Il pensiero di Lidia Menapace si distingue per l’intreccio indissolubile delle sue molteplici identità: partigiana, comunista, femminista, pacifista. La sua originalità risiede principalmente nell’aver saputo connettere queste dimensioni in una visione politica olistica, dove ogni aspetto rafforzava gli altri, rifiutando categoricamente le compartimentazioni ideologiche del suo tempo.
L’elemento forse più distintivo e radicale fu la sua declinazione del pacifismo: non un’astratta aspirazione alla pace, ma un impegno concreto per “mettere la guerra fuori dalla storia”. Questa convinzione nacque dalla sua esperienza diretta nella Resistenza, a cui partecipò come staffetta (“Bruna”), ma con la scelta netta di non portare armi. Per lei, la guerra non era uno strumento legittimo per risolvere i conflitti, nemmeno quelli giusti. Questa posizione, mantenuta con coerenza per tutta la vita, ha spesso sfidato l’ortodossia della sinistra, che talvolta accettava la violenza rivoluzionaria come necessaria.

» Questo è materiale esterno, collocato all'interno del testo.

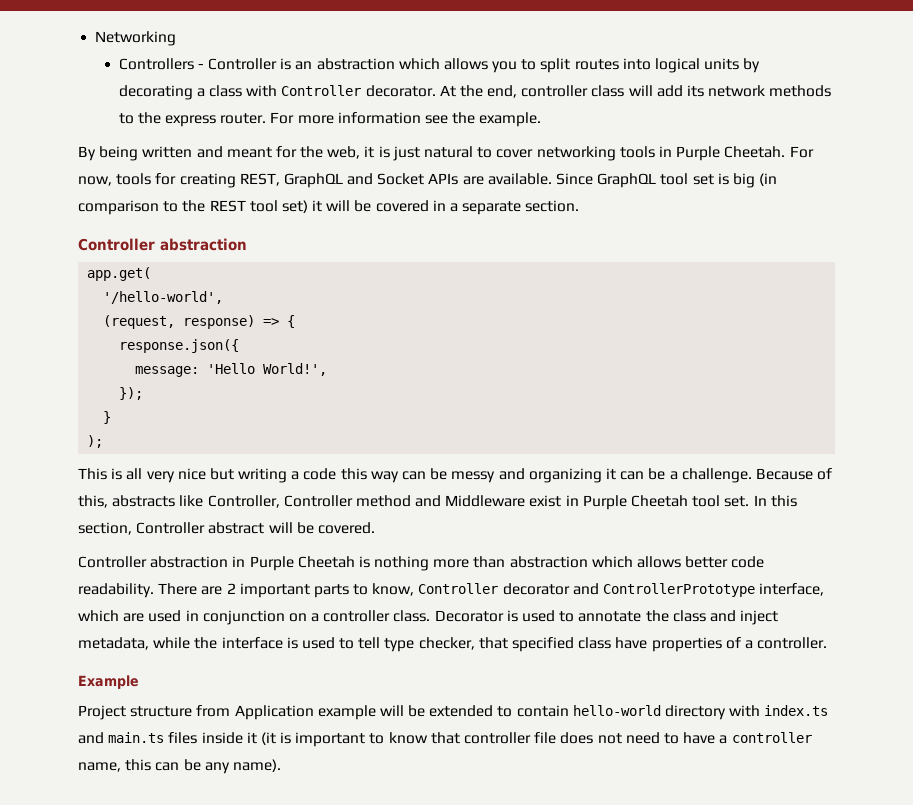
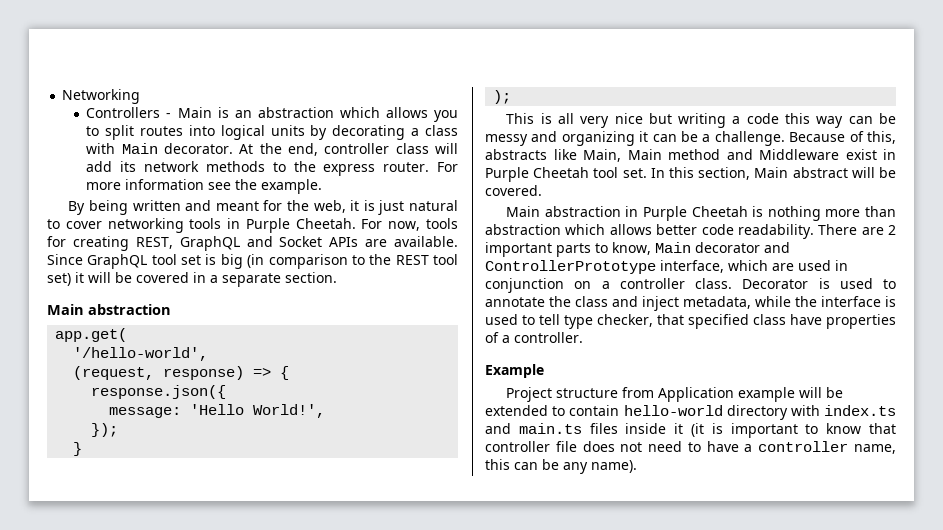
- Controllers - Controller is an abstraction which allows you to split routes into logical units by decorating a class with Controller decorator.
+ Controllers - Main is an abstraction which allows you to split routes into logical units by decorating a class with Main decorator.
  Since GraphQL tool set is big (in comparison to the REST tool set) it will be covered in a separate section.
- Controller abstraction
+ Main abstraction
- Because of this, abstracts like Controller, Controller method and Middleware exist in Purple Cheetah tool set.
+ Because of this, abstracts like Main, Main method and Middleware exist in Purple Cheetah tool set.
- In this section, Controller abstract will be covered.
+ In this section, Main abstract will be covered.
- Controller abstraction in Purple Cheetah is nothing more than abstraction which allows better code readability.
+ Main abstraction in Purple Cheetah is nothing more than abstraction which allows better code readability.
- There are 2 important parts to know, Controller decorator and ControllerPrototype interface, which are used in conjunction on a controller class.
+ There are 2 important parts to know, Main decorator and ControllerPrototype interface, which are used in conjunction on a controller class.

Parallelamente, il suo femminismo non fu mai separato dalla lotta di classe o dall’antifascismo. Menapace criticò il bigottismo morale e la subalternità femminile non solo nella Democrazia Cristiana (di cui pure fu brevemente dirigente in Alto Adige) ma anche nel PCI, che inizialmente scoraggiò le donne partigiane dall’esibire il loro ruolo combattente per accreditarsi come “forza rispettabile”.
La sua intuizione fu che l’emancipazione delle donne, con la loro esperienza storica di cura e opposizione alla violenza, fosse la chiave di volta per costruire una società radicalmente diversa e più giusta, unendo la politica alla vita quotidiana.
Lidia Menapace ha incarnato un “pensiero in movimento”, un’inesauribile curiosità intellettuale che l’ha portata a essere un’anticipatrice su temi come l’ambientalismo e i movimenti per la pace. La sua capacità di unire teoria e prassi, senza sudditanze psicologiche verso le gerarchie maschili o di partito, resta la sua eredità più preziosa: un esempio di disobbedienza intelligente e coraggiosa, a distanza di cinque anni dalla sua scomparsa più che mai viva e necessaria.